START RECORDS PROVIDED

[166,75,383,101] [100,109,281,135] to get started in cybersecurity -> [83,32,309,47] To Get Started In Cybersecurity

END RECORDS PROVIDED
START RECORDS PROVIDED

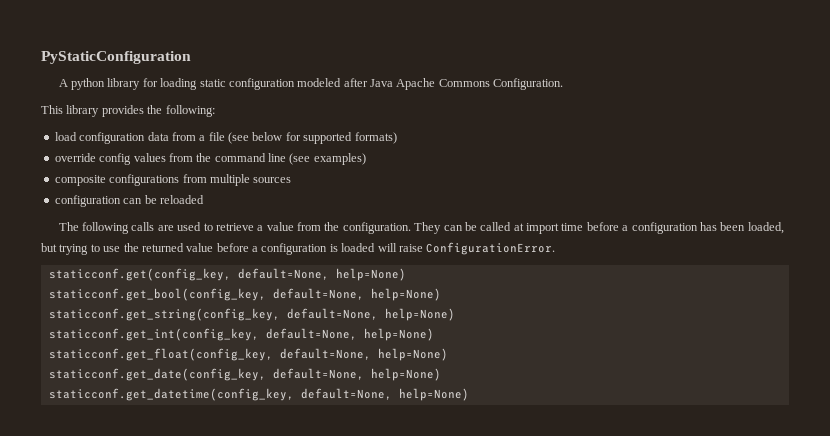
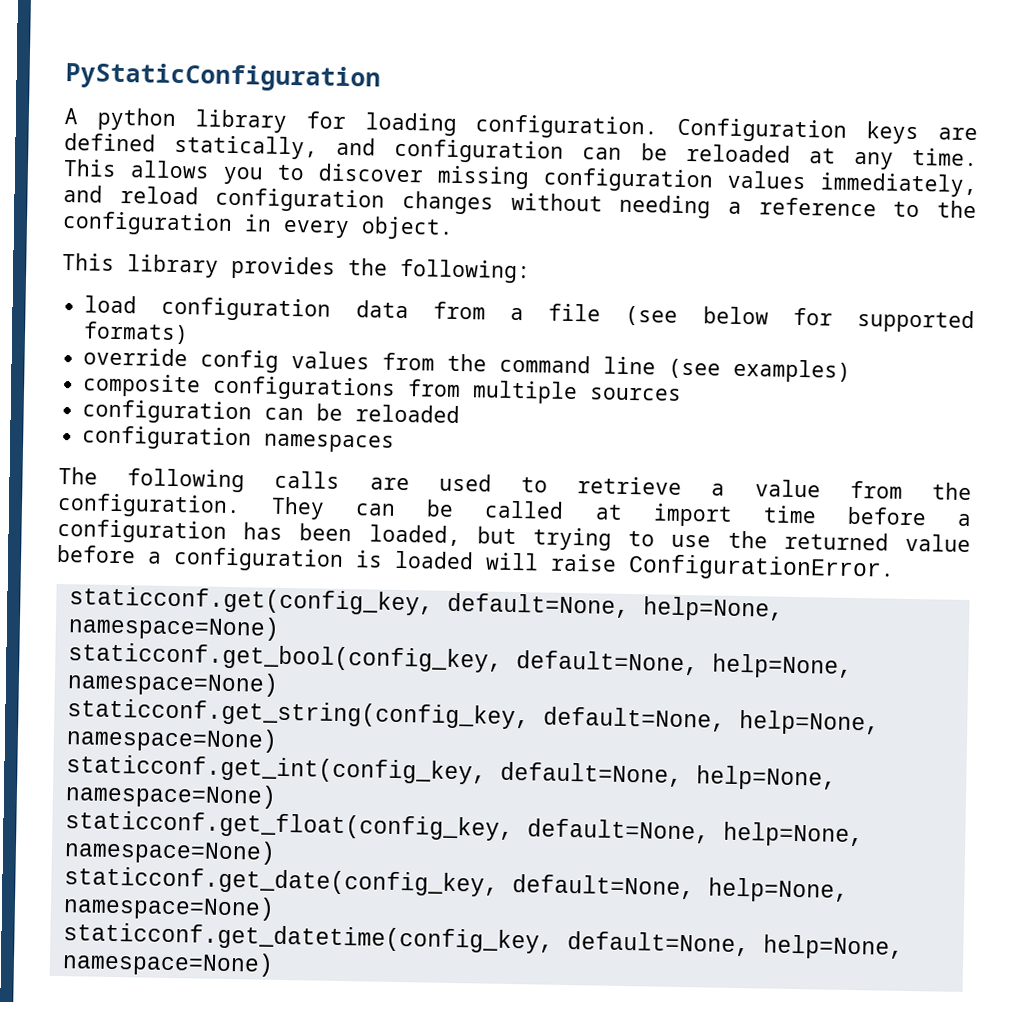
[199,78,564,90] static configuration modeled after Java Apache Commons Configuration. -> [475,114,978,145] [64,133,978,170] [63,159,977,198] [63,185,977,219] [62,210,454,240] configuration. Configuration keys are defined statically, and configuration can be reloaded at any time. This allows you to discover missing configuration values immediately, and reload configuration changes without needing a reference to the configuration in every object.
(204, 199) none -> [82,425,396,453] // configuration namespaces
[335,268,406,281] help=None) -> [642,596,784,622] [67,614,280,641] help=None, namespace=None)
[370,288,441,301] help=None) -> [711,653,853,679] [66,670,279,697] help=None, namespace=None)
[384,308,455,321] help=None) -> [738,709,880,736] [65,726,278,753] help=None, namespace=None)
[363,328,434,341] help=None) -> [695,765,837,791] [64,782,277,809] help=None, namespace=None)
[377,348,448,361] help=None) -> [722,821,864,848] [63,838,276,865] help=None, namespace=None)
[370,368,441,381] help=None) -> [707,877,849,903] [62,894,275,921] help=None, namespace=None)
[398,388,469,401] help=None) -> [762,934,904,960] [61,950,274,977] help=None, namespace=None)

END RECORDS PROVIDED
START RECORDS PROVIDED

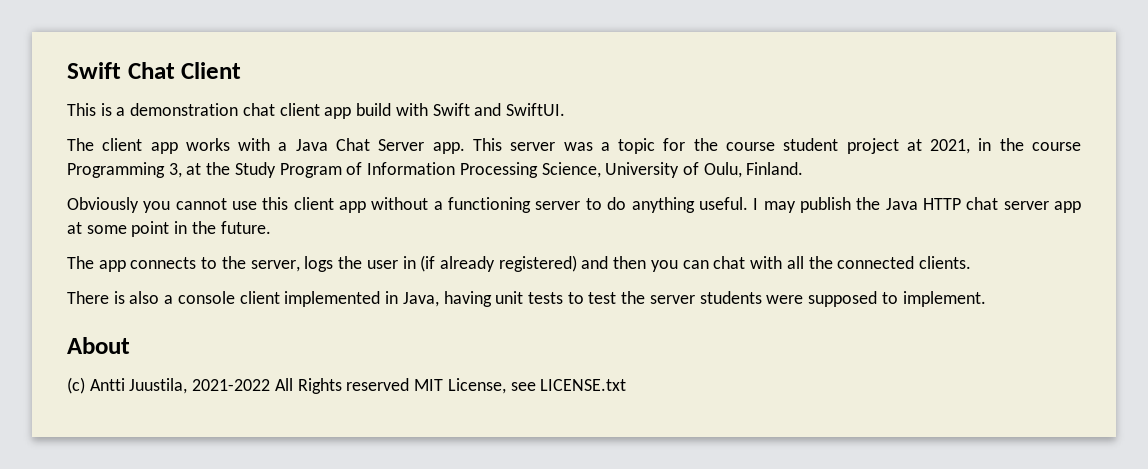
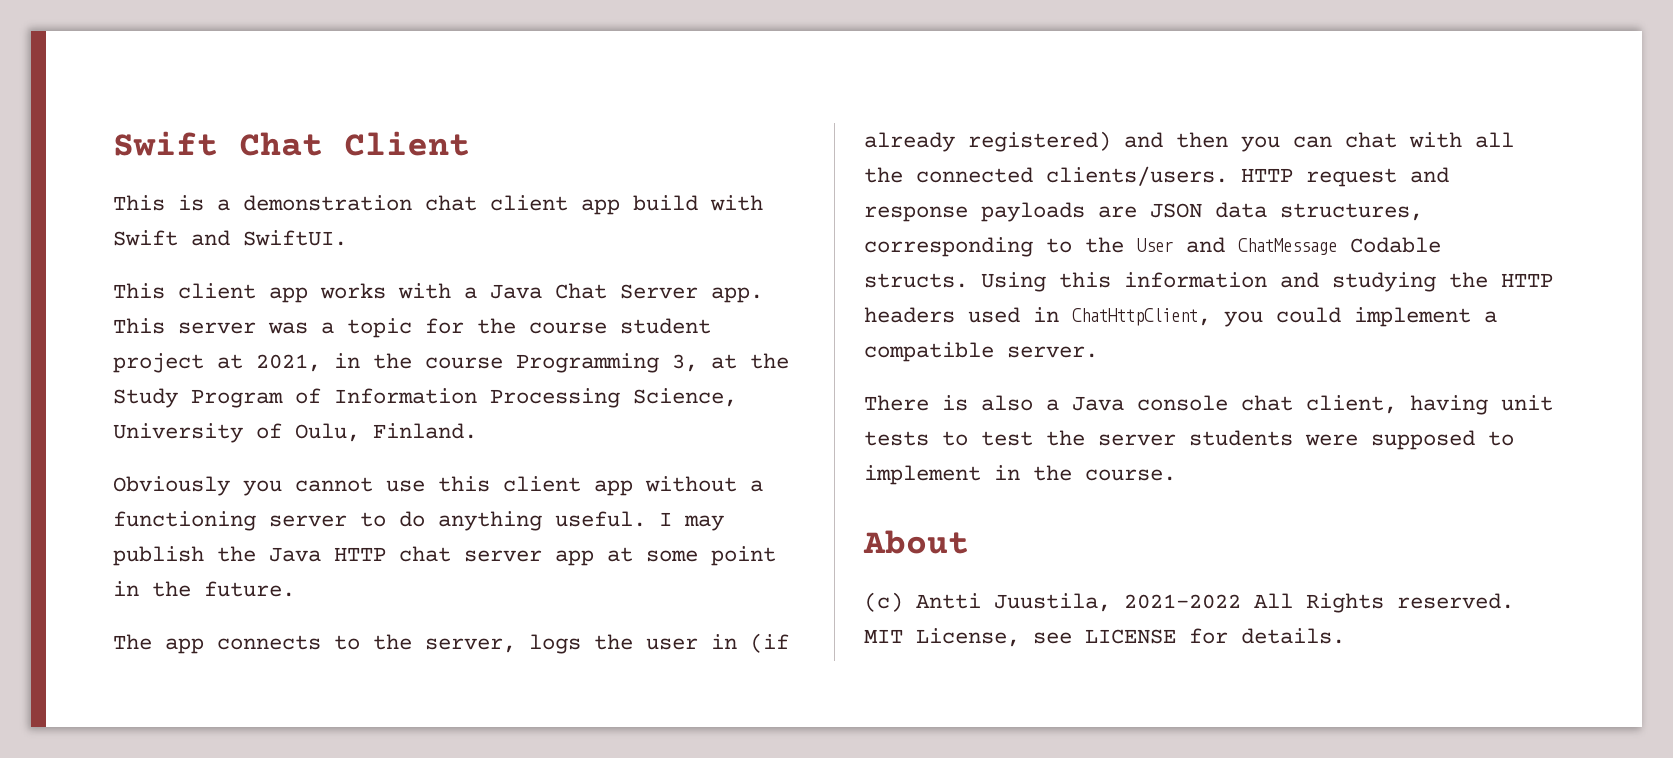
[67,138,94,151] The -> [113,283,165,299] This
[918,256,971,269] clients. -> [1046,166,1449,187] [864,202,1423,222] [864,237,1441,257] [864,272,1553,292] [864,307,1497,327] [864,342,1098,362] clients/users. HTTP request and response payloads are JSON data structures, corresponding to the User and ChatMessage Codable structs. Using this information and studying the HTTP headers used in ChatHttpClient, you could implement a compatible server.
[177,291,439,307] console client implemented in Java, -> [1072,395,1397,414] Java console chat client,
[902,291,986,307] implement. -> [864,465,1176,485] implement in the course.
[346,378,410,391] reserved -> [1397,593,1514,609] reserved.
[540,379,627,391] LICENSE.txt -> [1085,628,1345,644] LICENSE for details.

END RECORDS PROVIDED

WHAT TO WORK ON ->
Everything above from the line containing "[370,288,441,301] help=None) ->" through the line containing "[398,388,469,401] help=None) ->" must be copied exactly. Nothing outside that range belongs in the answer.

SOLVED PROBLEM ->
[370,288,441,301] help=None) -> [711,653,853,679] [66,670,279,697] help=None, namespace=None)
[384,308,455,321] help=None) -> [738,709,880,736] [65,726,278,753] help=None, namespace=None)
[363,328,434,341] help=None) -> [695,765,837,791] [64,782,277,809] help=None, namespace=None)
[377,348,448,361] help=None) -> [722,821,864,848] [63,838,276,865] help=None, namespace=None)
[370,368,441,381] help=None) -> [707,877,849,903] [62,894,275,921] help=None, namespace=None)
[398,388,469,401] help=None) -> [762,934,904,960] [61,950,274,977] help=None, namespace=None)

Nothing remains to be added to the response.